**PROVIDED DATA**
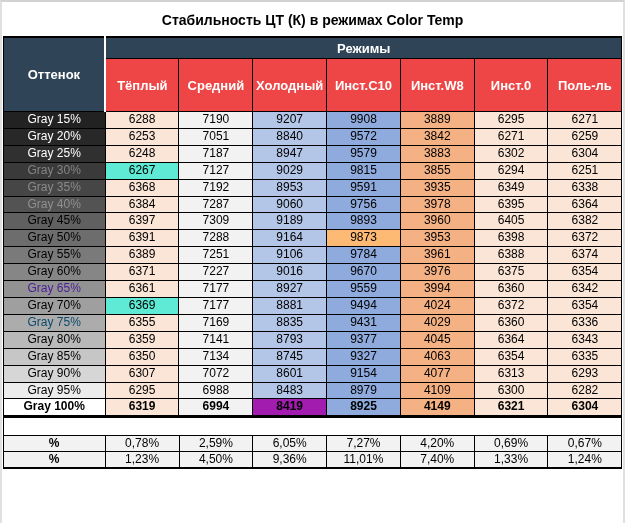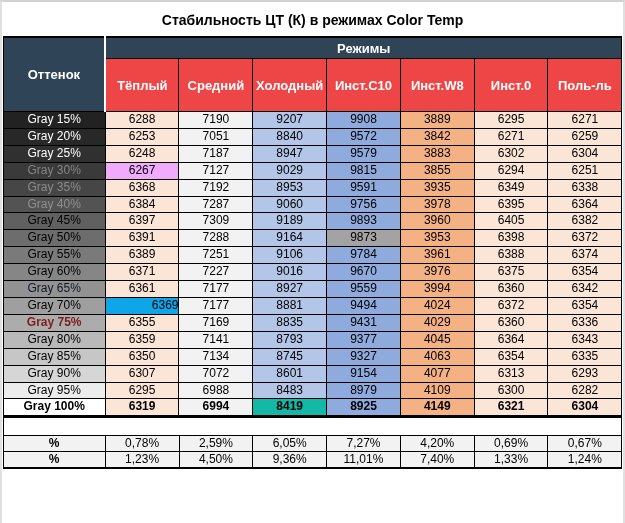--- a/index.html
+++ b/index.html
@@ -96,7 +96,7 @@
       </tr>
       <tr>
         <th style="background: rgb(58, 58, 58); color: rgb(132, 132, 132);">Gray 30%</th>
-        <td style="background: #f0abfc; margin-top: 40px;">6267</td>
+        <td style="background: #5eead4; margin-top: 40px;">6267</td>
         <td style="background: rgb(242, 242, 242);">7127</td>
         <td style="background: rgb(180, 198, 231);">9029</td>
         <td style="background: rgb(143, 170, 220);">9815</td>

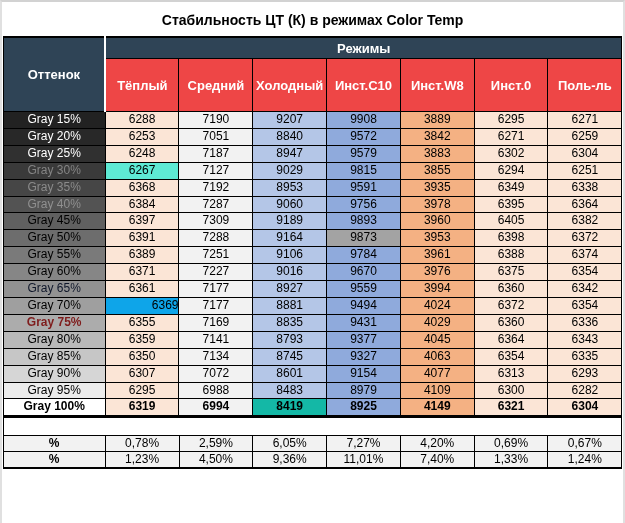--- a/index.html
+++ b/index.html
@@ -139,7 +139,7 @@
         <td style="background: rgb(251, 229, 214);">6391</td>
         <td style="background: rgb(242, 242, 242);">7288</td>
         <td style="background: rgb(180, 198, 231);">9164</td>
-        <td style="background: #a3a3a3;">9873</td>
+        <td style="background: #fdba74;">9873</td>
         <td style="background: rgb(244, 177, 131);">3953</td>
         <td style="background: rgb(251, 229, 214);">6398</td>
         <td style="background: rgb(251, 229, 214);">6372</td>

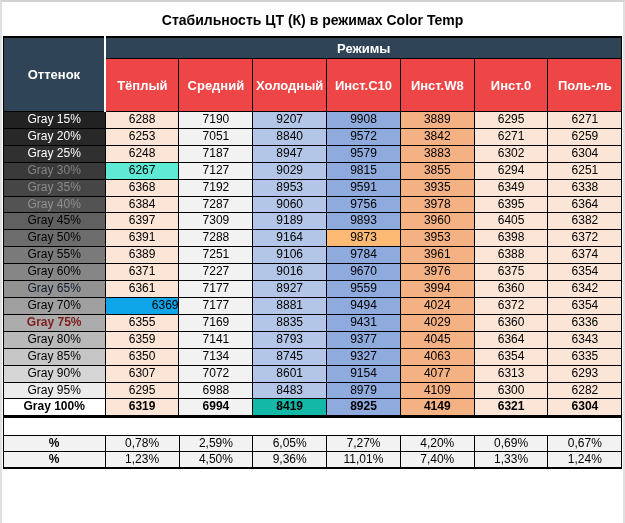--- a/index.html
+++ b/index.html
@@ -165,7 +165,7 @@
         <td style="background: rgb(251, 229, 214);">6354</td>
       </tr>
       <tr>
-        <th style="background: rgb(146, 146, 146); color: #0f172a;">Gray 65%</th>
+        <th style="background: rgb(146, 146, 146); color: #4c1d95;">Gray 65%</th>
         <td style="background: rgb(251, 229, 214);">6361</td>
         <td style="background: rgb(242, 242, 242);">7177</td>
         <td style="background: rgb(180, 198, 231);">8927</td>

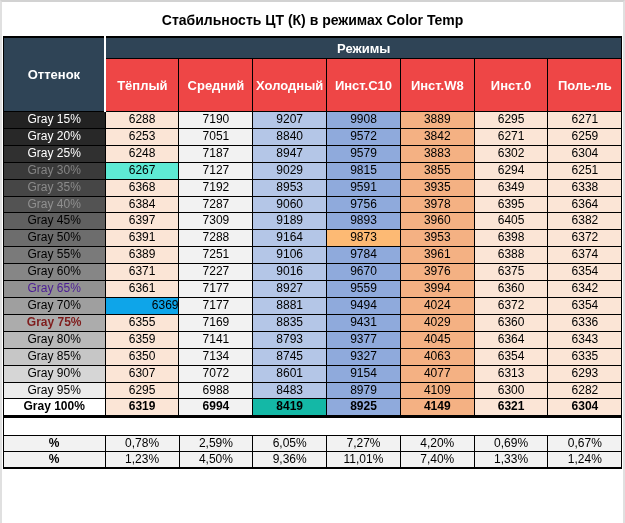--- a/index.html
+++ b/index.html
@@ -176,7 +176,7 @@
       </tr>
       <tr>
         <th style="background: rgb(159, 159, 159); color: rgb(0, 0, 0);">Gray 70%</th>
-        <td style="background: #0ea5e9; text-align: right;">6369</td>
+        <td style="background: #5eead4;">6369</td>
         <td style="background: rgb(242, 242, 242);">7177</td>
         <td style="background: rgb(180, 198, 231);">8881</td>
         <td style="background: rgb(143, 170, 220);">9494</td>

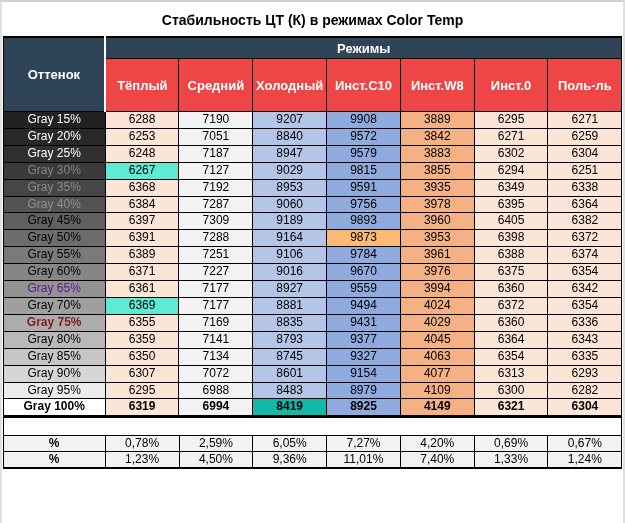--- a/index.html
+++ b/index.html
@@ -185,7 +185,7 @@
         <td style="background: rgb(251, 229, 214);">6354</td>
       </tr>
       <tr>
-        <th style="background: rgb(172, 172, 172); color: #7f1d1d; font-weight: bold;">Gray 75%</th>
+        <th style="background: rgb(172, 172, 172); color: #0c4a6e;">Gray 75%</th>
         <td style="background: rgb(251, 229, 214);">6355</td>
         <td style="background: rgb(242, 242, 242);">7169</td>
         <td style="background: rgb(180, 198, 231);">8835</td>

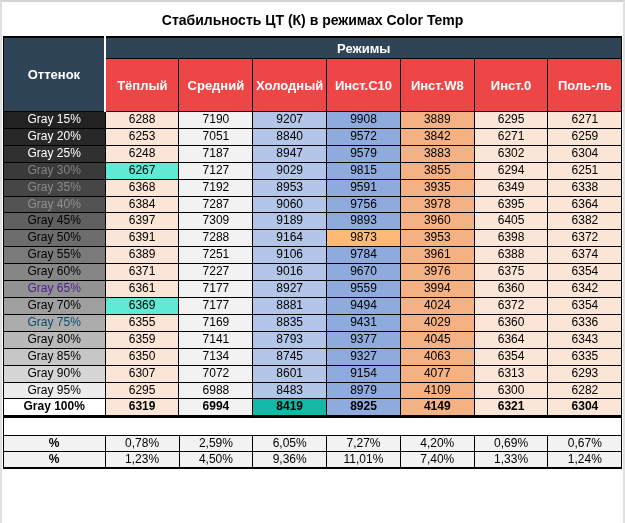--- a/index.html
+++ b/index.html
@@ -238,7 +238,7 @@
         <th style="background: rgb(255, 255, 255); color: rgb(0, 0, 0); font-weight: bold;">Gray 100%</th>
         <td style="background: rgb(251, 229, 214);">6319</td>
         <td style="background: rgb(242, 242, 242);">6994</td>
-        <td style="background: #14b8a6;">8419</td>
+        <td style="background: #a21caf;">8419</td>
         <td style="background: rgb(143, 170, 220);">8925</td>
         <td style="background: rgb(244, 177, 131);">4149</td>
         <td style="background: rgb(251, 229, 214);">6321</td>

**YOUR OBJECTIVE**
Using the listing above, count how many lines contain the word "Gray" and, please, write only that number.

**FINISHED TASK**
7